Emergindo lentamente até a superfície, Ash abriu os olhos para se deparar outra vez com as luzes baixas do quarto de hotel, e as poucas velas aromáticas iluminando o banheiro. Respirou fundo o cheiro de erva cidreira.

Edward nunca gostou de velas aromáticas, ou de qualquer coisa que pudesse incomodar seu olfato sobrenatural.

Ele era um homem introvertido, composto e pacato, completamente diferente de Ash, que sempre foi agitada, desinibida e exultante. Edward se ressentiu de sua natureza vampira, e odiou cada segundo da existência imortal, odiou a si mesmo e a maior parte do que significa a eternidade.

Mas Ashlyn, que há muito tempo aceitou e abraçou sua natureza imortal, adorava tudo. Ela apreciava a sensação do sol em sua pele, a areia da praia entre os dedos dos pés, a neve cobrindo suas roupas, o cheiro de uma floresta de pinheiros, o canto dos pássaros, a música, as risadas, as lágrimas, a alegria e a dor.

Ashlyn sempre amou a vida, amava cada coisa por mais singela e insignificante que pudesse parecer. Nem a morte foi capaz de tirar isso dela.

Ela sempre pensou com orgulho em como seus opostos se atraíram em todos os aspectos, em como seu casamento os tornou completos. Era fascinante como alguém tão diferente de si mesma poderia amá-la tanto.

Tudo o que ela pensa agora é em como foi estúpida e ingênua o bastante pra acreditar em uma besteira dessas.

Rosalie lhe contou como Edward se aproximou da humana, Bella, logo depois que Ashlyn saiu de cena. Como se quatro décadas de casamento não tivessem significado nada, ele agora estava obcecado por uma garota mortal como se ela fosse a única coisa boa caminhando sobre a Terra.

Uma humana tímida, introvertida e que odeia atenção, alguém nada parecido com Ash, mas muito semelhante ao próprio Edward.

Afinal, parece que ela nunca esteve nem perto de ser o suficiente.





10 de Março, 2005

Ash não voltou a Zermatt desde 1966, quando passou lá sua lua de mel de quatro semanas, 28 dias em um chalé romântico nas montanhas. Curiosamente, aquela casa foi um presente de Edward para seu aniversário de dez anos de casamento.

Ainda assim, levou quarenta anos para que ela pisasse ali outra vez, justamente quando seu casamento está indo ladeira abaixo.

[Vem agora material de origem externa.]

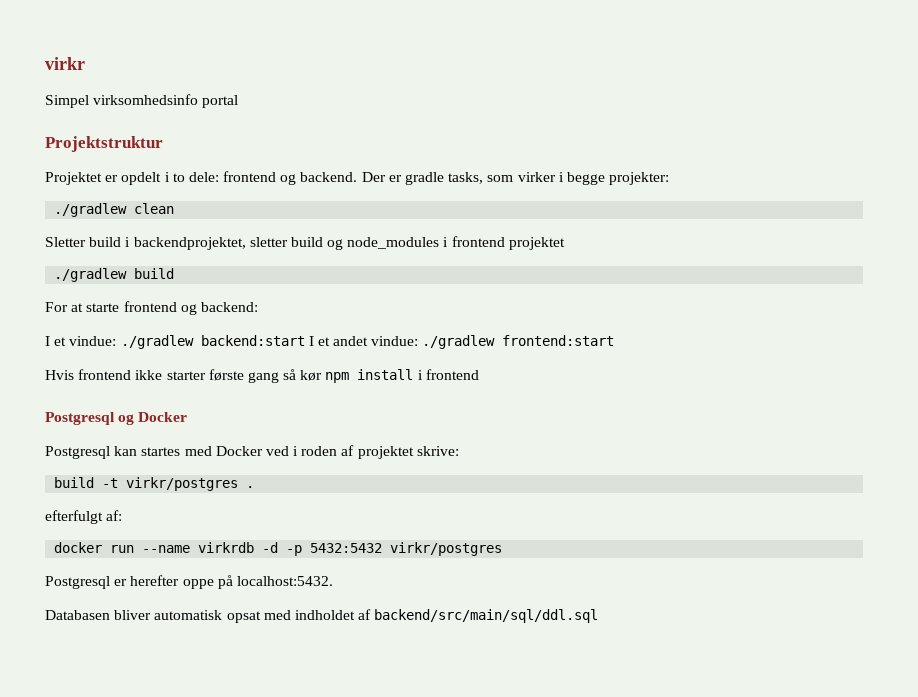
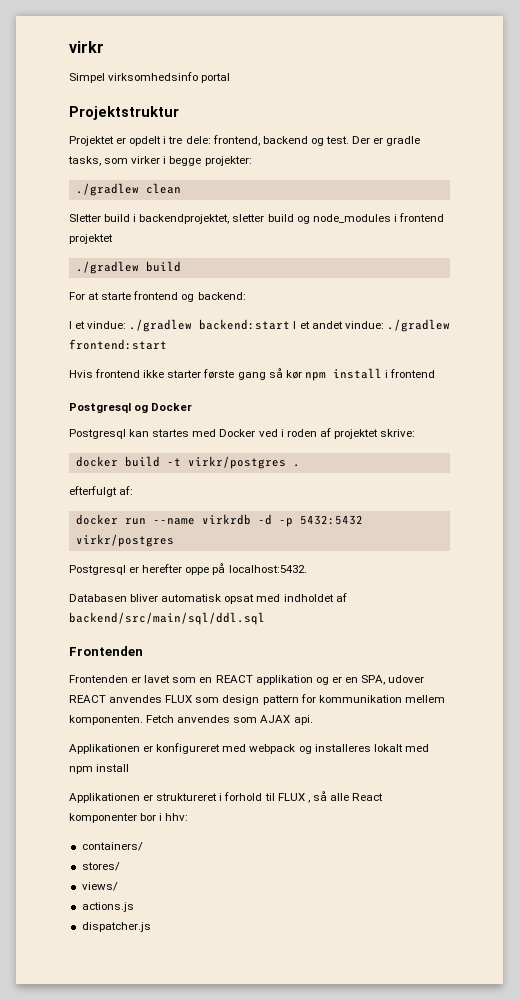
- Projektet er opdelt i to dele: frontend og backend.
+ Projektet er opdelt i tre dele: frontend, backend og test.
- build -t virkr/postgres .
+ docker build -t virkr/postgres .
  Databasen bliver automatisk opsat med indholdet af backend/src/main/sql/ddl.sql
+ Frontenden
+ Frontenden er lavet som en REACT applikation og er en SPA, udover REACT anvendes FLUX som design pattern for kommunikation mellem komponenten. Fetch anvendes som AJAX api.
+ Applikationen er konfigureret med webpack og installeres lokalt med npm install
+ Applikationen er struktureret i forhold til FLUX , så alle React komponenter bor i hhv:
+ containers/
+ stores/
+ views/
+ actions.js
+ dispatcher.js

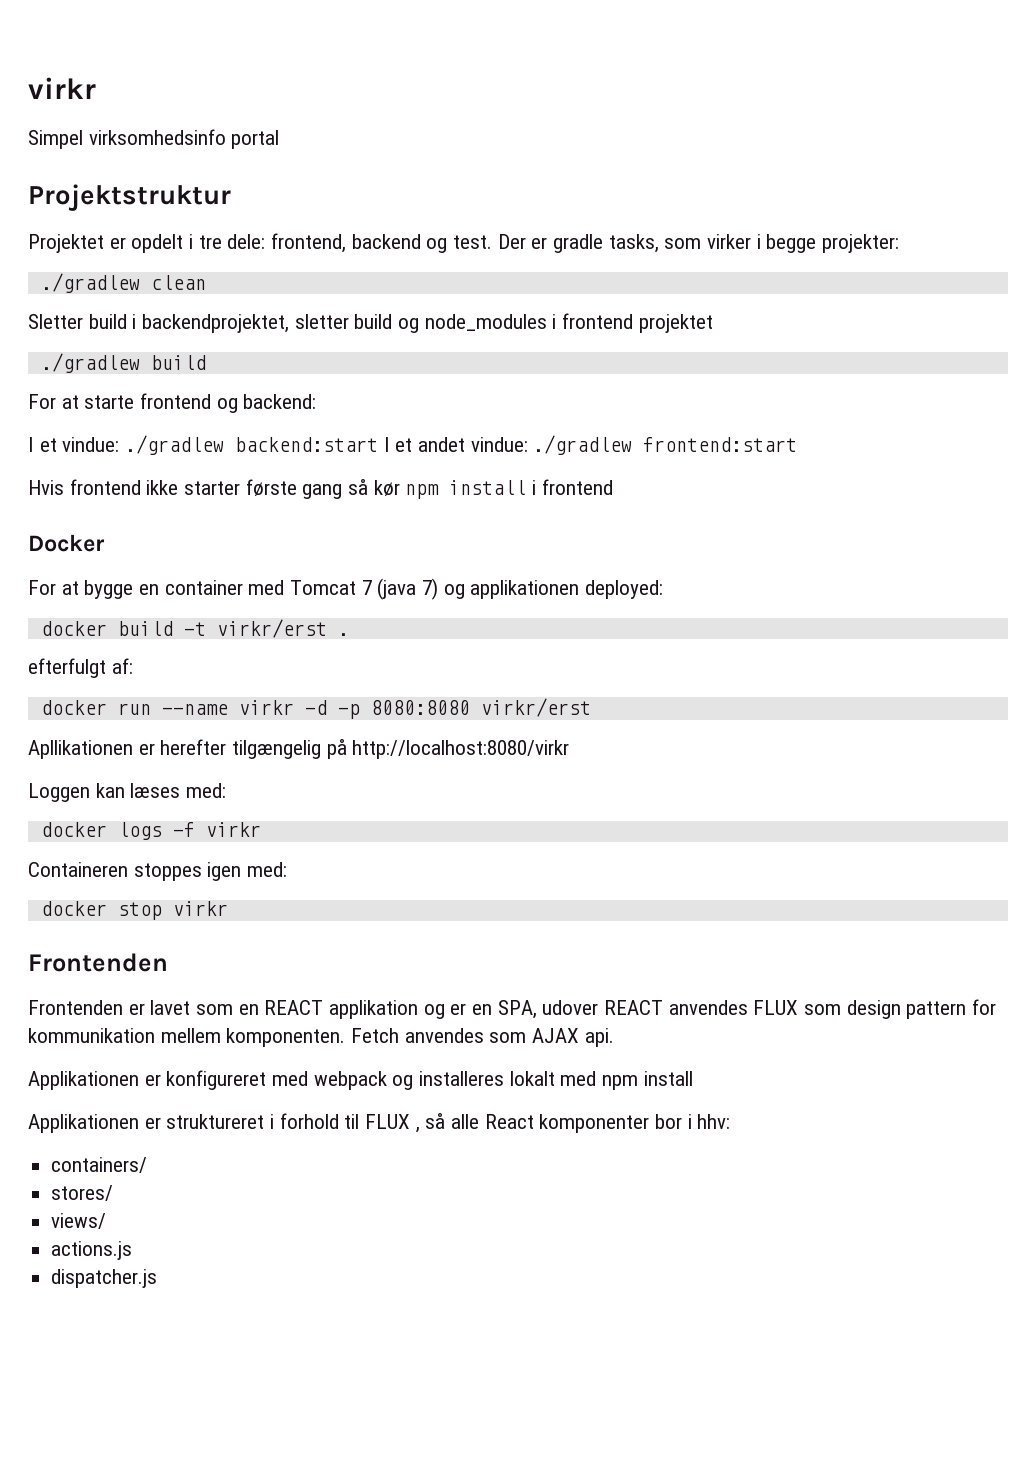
- Postgresql og Docker
+ Docker
- Postgresql kan startes med Docker ved i roden af projektet skrive:
+ For at bygge en container med Tomcat 7 (java 7) og applikationen deployed:
- docker build -t virkr/postgres .
+ docker build -t virkr/erst .
- docker run --name virkrdb -d -p 5432:5432 virkr/postgres
- Postgresql er herefter oppe på localhost:5432.
- Databasen bliver automatisk opsat med indholdet af backend/src/main/sql/ddl.sql
+ docker run --name virkr -d -p 8080:8080 virkr/erst
+ Apllikationen er herefter tilgængelig på http://localhost:8080/virkr
+ Loggen kan læses med:
+ docker logs -f virkr
+ Containeren stoppes igen med:
+ docker stop virkr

Ela caminha agora pelos corredores familiares do chalé, em seus ouvidos ecoando as promessas de amor feitas décadas atrás, e seu coração pesado de melancolia e decepção. Os poucos raios solares que atravessam as vidraças e banham os cômodos não parecem o suficiente para afastar a escuridão que se alojou ao redor dela.

Ash se sente como outra pessoa, como se já não habitasse seu próprio corpo. Ela é uma espectadora de sua própria vida, apenas assistindo enquanto tudo cai em ruínas.

Emmett ligava praticamente todos os dias no primeiro mês, mas a falta de entusiasmo de Ashlyn pareceu tê-lo deixado resignado ao fato de que ela precisava de espaço para digerir tudo. Ele passou a duas ligações por semana, duas bem longas. Ainda assim, Ash só podia amá-lo ainda mais por seu esforço.

Além disso, ele nunca mencionava Edward ou a garota humana, sabendo que qualquer coisa seria um pouco demais pra sua irmãzinha lidar tão cedo.

Rosalie mencionou uma coisa ou outra, mas apenas porque Ash perguntou. E ela só perguntou uma única vez, quando os papéis do divórcio chegaram.

O resto de sua família parecia entender melhor seu desejo de se afastar. Jasper nunca questionou sua decisão, porque obviamente ele sabia melhor que isso, ele sentiu a dor dela como se fosse a sua própria. Esme a apoiaria mesmo que ela estivesse fazendo a maior das estupidezes, simplesmente porque a amava demais para lhe negar qualquer coisa. Carlisle, sempre o sábio, tinha esperança de que tudo acabaria se resolvendo, e que Ash encontraria o caminho de volta para casa.

Mas Alice, a vidente que nunca conseguiu prever nada à respeito de Ash, parecia profundamente chateada consigo mesma. Ela queria ter sabido antes, para que pudesse tê-la preparado, amenizado o sofrimento de alguma forma.

Com toda a honestidade, Ash sabe que nunca poderia culpá-la por isso.

Esse pequeno obstáculo no dom de Alice não era a causa de sua dor, mas as decisões tomadas tanto por Edward quanto por ela mesma.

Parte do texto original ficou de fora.